- [Problem to solve]: Check every line below for the string "Kiara". Copy the ones that have it.
Segment Start: Records supplied
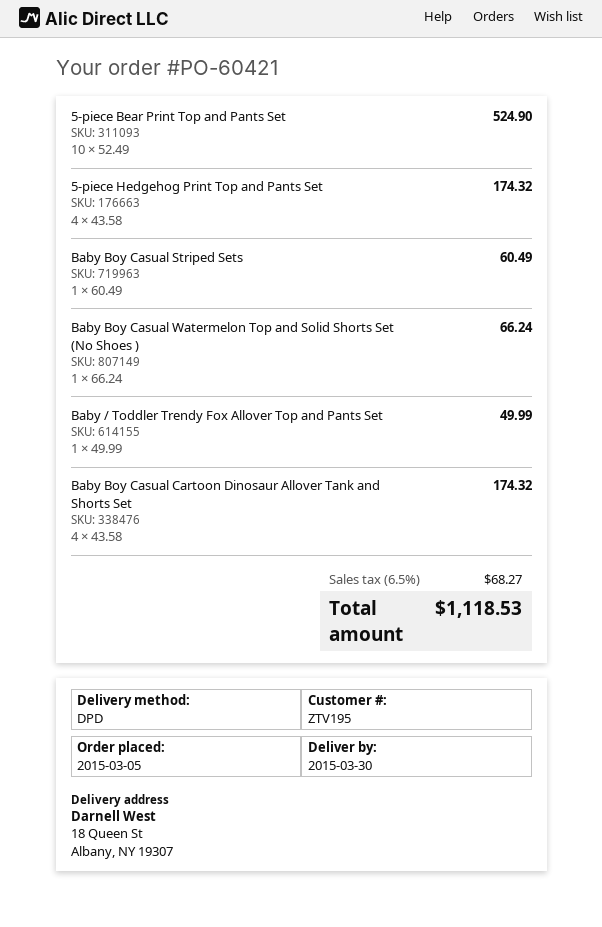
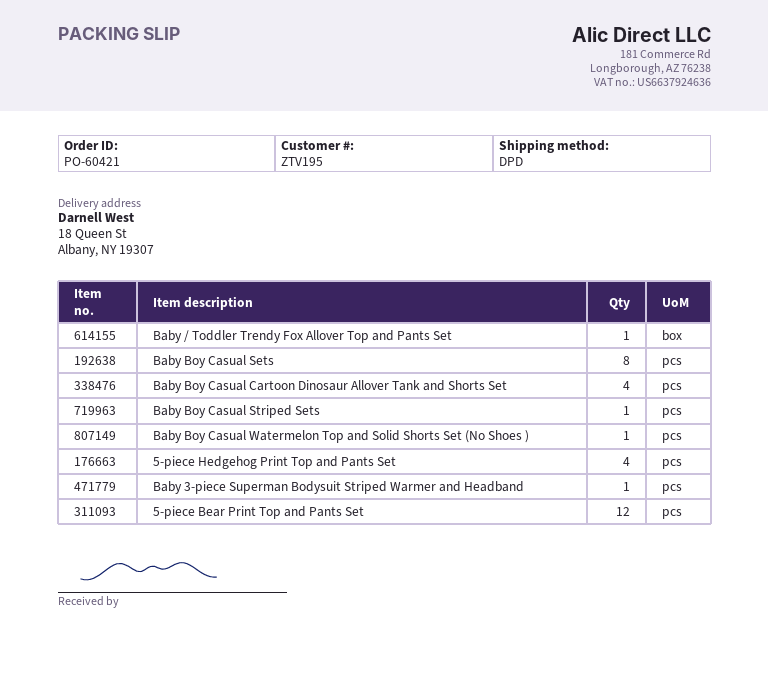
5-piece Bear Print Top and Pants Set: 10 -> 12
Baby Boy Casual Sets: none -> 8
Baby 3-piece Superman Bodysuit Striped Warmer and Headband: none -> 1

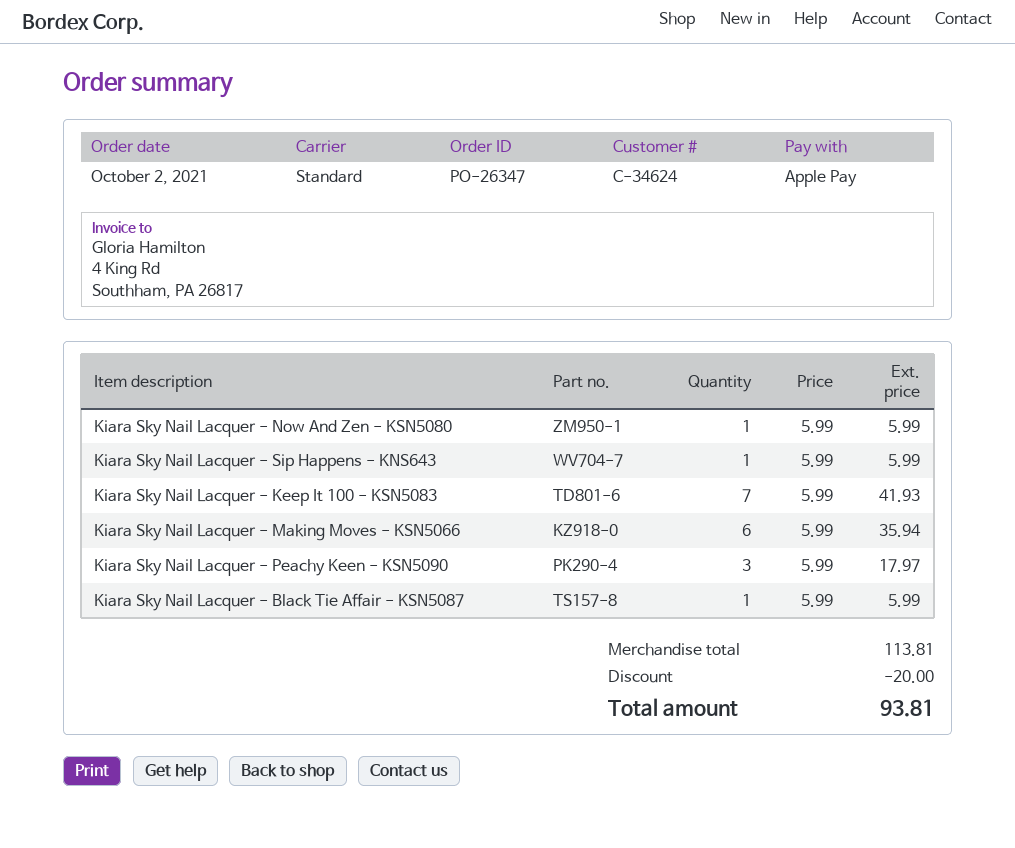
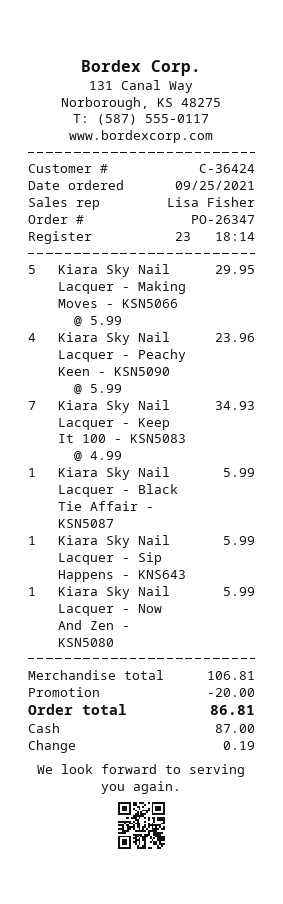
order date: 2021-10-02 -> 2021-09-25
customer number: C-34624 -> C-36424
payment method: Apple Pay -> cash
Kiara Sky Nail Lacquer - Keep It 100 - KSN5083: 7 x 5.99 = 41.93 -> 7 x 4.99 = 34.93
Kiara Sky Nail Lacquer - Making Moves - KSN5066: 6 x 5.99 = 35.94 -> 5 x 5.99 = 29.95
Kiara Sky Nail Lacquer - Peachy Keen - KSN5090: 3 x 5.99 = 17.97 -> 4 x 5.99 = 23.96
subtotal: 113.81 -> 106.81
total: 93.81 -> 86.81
Segment End: Records supplied
- [Task answer]:
Kiara Sky Nail Lacquer - Keep It 100 - KSN5083: 7 x 5.99 = 41.93 -> 7 x 4.99 = 34.93
Kiara Sky Nail Lacquer - Making Moves - KSN5066: 6 x 5.99 = 35.94 -> 5 x 5.99 = 29.95
Kiara Sky Nail Lacquer - Peachy Keen - KSN5090: 3 x 5.99 = 17.97 -> 4 x 5.99 = 23.96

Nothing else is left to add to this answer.